Better glycemic status was consistently associated with decreased hazards of trajectories of AF and dementia, including progression from AF to the comorbidity of AF and dementia. Among people with diabetes, those with HbA1c<7 % had a 31 % lower hazard (hazard ratio [HR], 0.69; 95 % confidence intervals [CI], 0.51-0.93) of progression from incident AF to dementia comorbidity, compared to those with HbA1c≥7 %. Similar risk reductions were found in individuals with pre-diabetes, normal HbA1c, and low-normal HbA1c, respectively. Strong dose-response associations were observed, with each 1 % increment in HbA1c related to a 28 % higher hazard of progression from AF to dementia comorbidity (HR,1.28; 95 % CI, 1.19-1.37). The glycemic status was most relevant for associations with disease trajectories of AF and vascular dementia, compared to trajectories of AF and Alzheimer's disease.

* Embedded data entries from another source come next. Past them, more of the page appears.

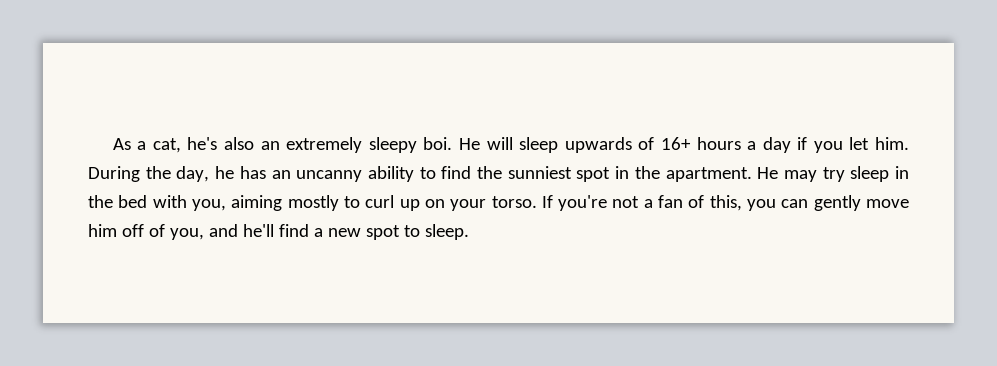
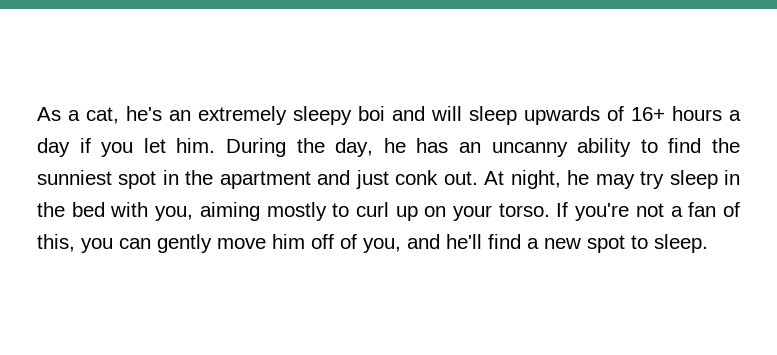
- As a cat, he's also an extremely sleepy boi. He will sleep upwards of 16+ hours a day if you let him.
+ As a cat, he's an extremely sleepy boi and will sleep upwards of 16+ hours a day if you let him.
- During the day, he has an uncanny ability to find the sunniest spot in the apartment. He may try sleep in the bed with you, aiming mostly to curl up on your torso.
+ During the day, he has an uncanny ability to find the sunniest spot in the apartment and just conk out. At night, he may try sleep in the bed with you, aiming mostly to curl up on your torso.

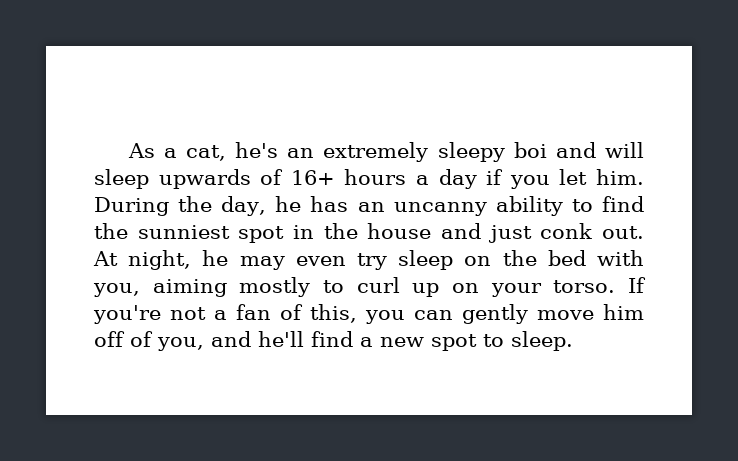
- During the day, he has an uncanny ability to find the sunniest spot in the apartment and just conk out.
+ During the day, he has an uncanny ability to find the sunniest spot in the house and just conk out.
- At night, he may try sleep in the bed with you, aiming mostly to curl up on your torso.
+ At night, he may even try sleep on the bed with you, aiming mostly to curl up on your torso.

The better glycemic status was consistently associated with lower hazards of disease trajectories of AF and dementia, including the reduced risk of progression from incident AF to comorbidity of AF and dementia. These findings support the significance of reaching optimal glycemic status to alleviate the huge disease burden of both AF and dementia simultaneously.
房颤(AF)与痴呆风险升高相关,而很少有研究探讨最佳血糖状态在房颤和痴呆疾病发展轨迹中的作用。
我们旨在评估血糖状态与房颤和痴呆疾病发展轨迹以及主要痴呆亚型(包括阿尔茨海默病和血管性痴呆)之间的关联。
基于人群的队列研究。
英国生物银行。
共有458368名参与者,他们在基线时无痴呆和房颤,且血糖状态评估完整。
根据临床建议,我们将血糖状态分为低正常(糖化血红蛋白[HbA1c]<5.5%)、正常(HbA1c 5.5至5.9%)、糖尿病前期(HbA1c 6.0至6.4%)、HbA1c<7%的糖尿病和HbA1c≥7%的糖尿病。通过与外部登记数据库的链接确定包括房颤、痴呆(全因和亚型痴呆)和死亡在内的结局。进行多状态生存分析以评估房颤和痴呆的疾病发展轨迹。
更好的血糖状态始终与房颤和痴呆疾病发展轨迹的风险降低相关,包括从房颤进展到房颤合并痴呆。在糖尿病患者中,与HbA1c≥7%的患者相比,HbA1c<7%的患者从新发房颤进展到痴呆合并症的风险降低31%(风险比[HR],0.69;95%置信区间[CI],0.51 - 0.93)。在糖尿病前期、HbA1c正常和低正常的个体中也分别发现了类似的风险降低。观察到强烈的剂量反应关联,HbA1c每增加1%,从房颤进展到痴呆合并症的风险就高28%(HR,1.28;95% CI,1.19 - 1.37)。与房颤和阿尔茨海默病的疾病发展轨迹相比,血糖状态与房颤和血管性痴呆的疾病发展轨迹的关联最为显著。
更好的血糖状态始终与房颤和痴呆疾病发展轨迹的风险降低相关,包括从新发房颤进展到房颤合并痴呆的风险降低。这些发现支持达到最佳血糖状态对于同时减轻房颤和痴呆巨大疾病负担的重要性。